> [TASK STATEMENT] From the line containing "[112,207,214,221] Achievement ->" to the end of the records below, output each line exactly; include both ends and nothing else.

> [SUPPLIED RECORDS]

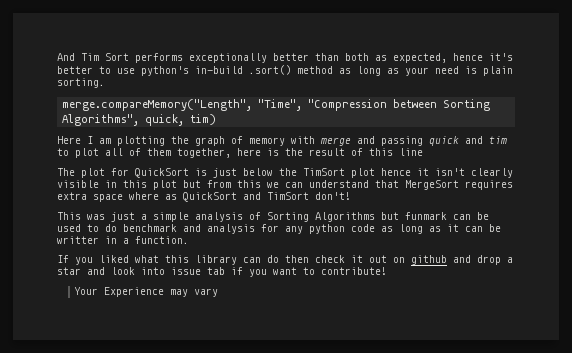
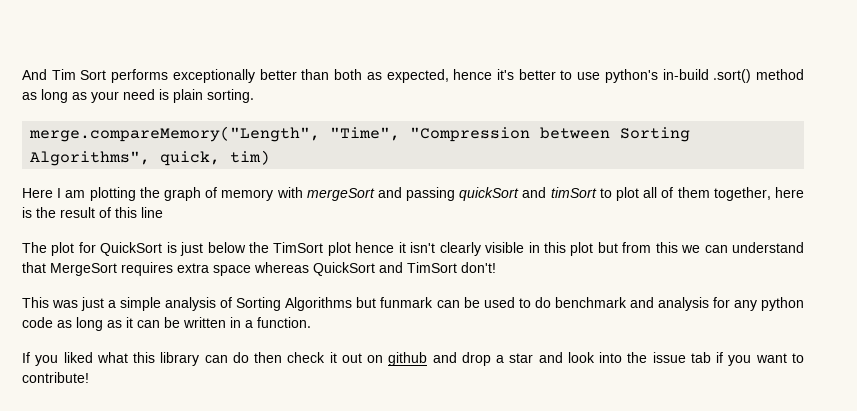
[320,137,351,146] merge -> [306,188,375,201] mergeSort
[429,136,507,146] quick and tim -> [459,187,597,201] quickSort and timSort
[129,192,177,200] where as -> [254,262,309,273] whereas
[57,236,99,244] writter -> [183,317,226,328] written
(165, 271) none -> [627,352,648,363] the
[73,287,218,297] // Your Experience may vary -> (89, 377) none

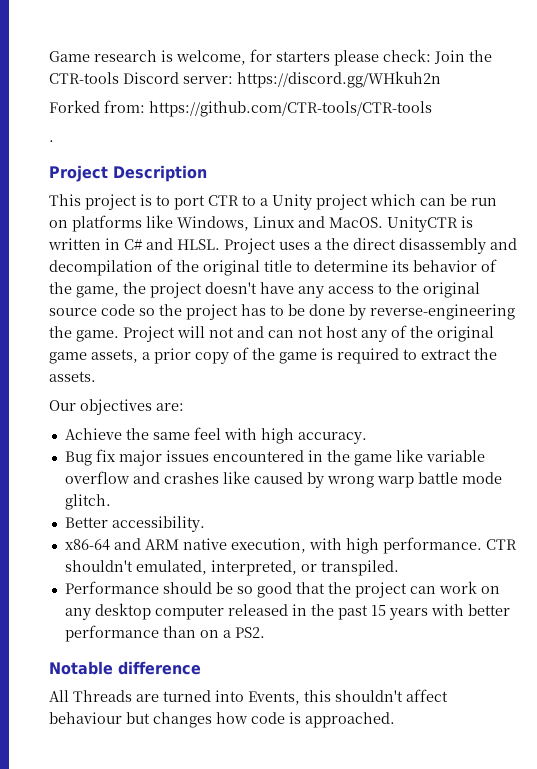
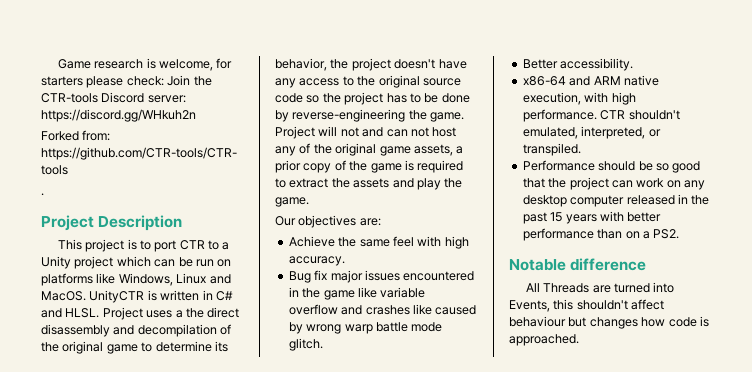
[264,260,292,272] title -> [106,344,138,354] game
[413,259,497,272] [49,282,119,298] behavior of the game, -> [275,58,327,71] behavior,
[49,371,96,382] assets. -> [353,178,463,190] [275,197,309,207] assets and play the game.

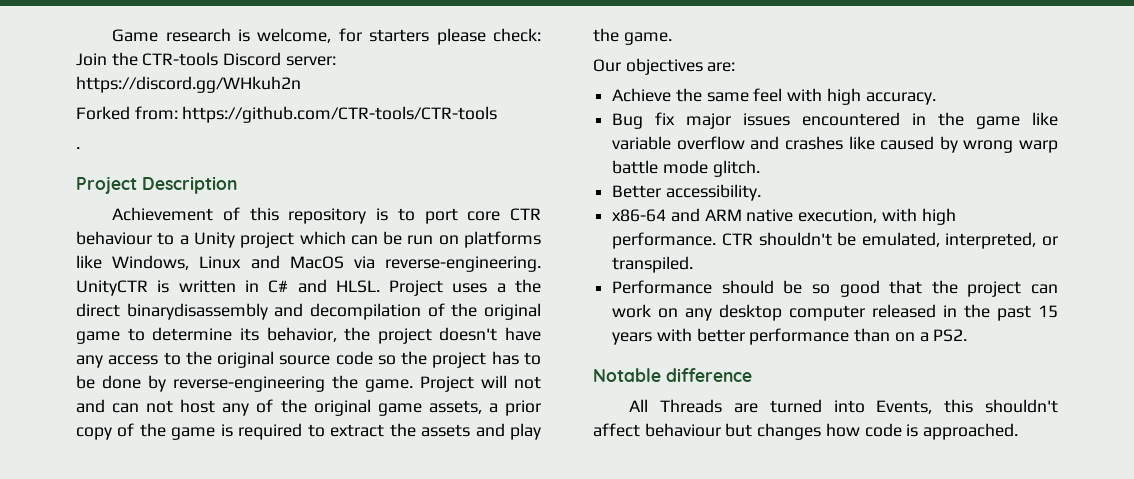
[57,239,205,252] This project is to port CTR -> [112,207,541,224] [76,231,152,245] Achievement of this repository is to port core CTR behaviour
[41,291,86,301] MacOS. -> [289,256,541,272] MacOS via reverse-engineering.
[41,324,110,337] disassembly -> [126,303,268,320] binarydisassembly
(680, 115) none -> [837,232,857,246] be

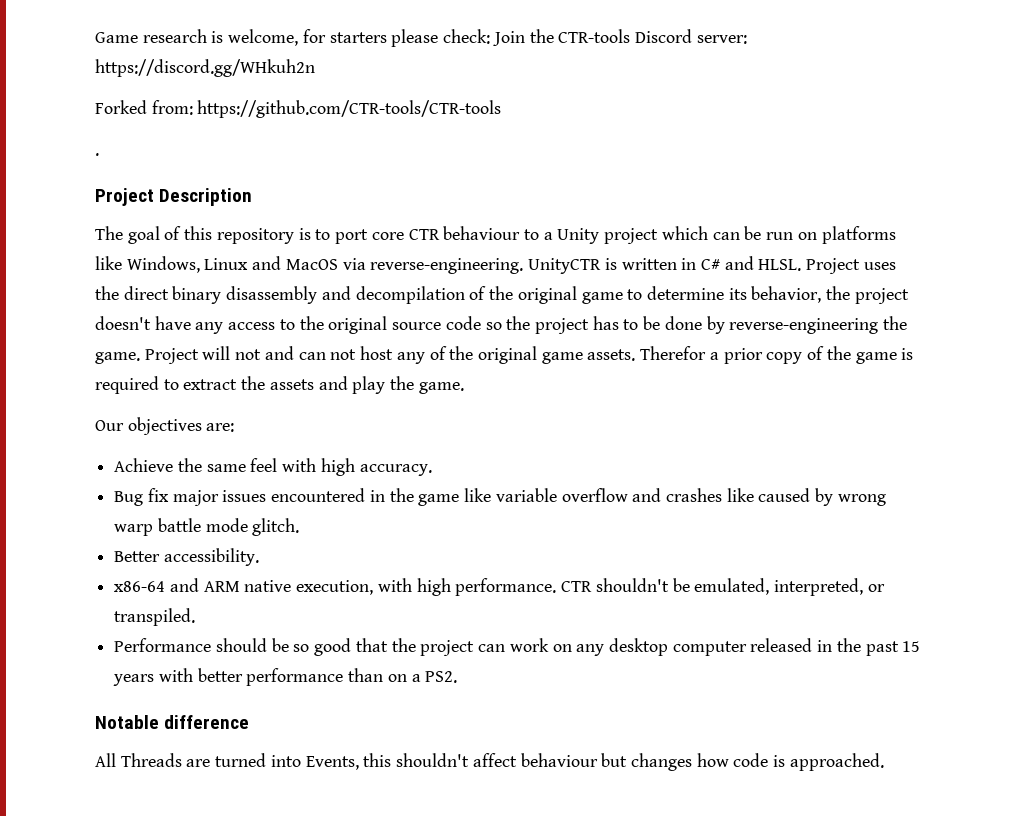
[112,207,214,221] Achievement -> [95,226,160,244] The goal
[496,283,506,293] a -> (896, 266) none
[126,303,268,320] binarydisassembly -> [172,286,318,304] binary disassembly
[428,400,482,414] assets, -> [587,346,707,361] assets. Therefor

> [THE COMPLETED TASK]
[112,207,214,221] Achievement -> [95,226,160,244] The goal
[496,283,506,293] a -> (896, 266) none
[126,303,268,320] binarydisassembly -> [172,286,318,304] binary disassembly
[428,400,482,414] assets, -> [587,346,707,361] assets. Therefor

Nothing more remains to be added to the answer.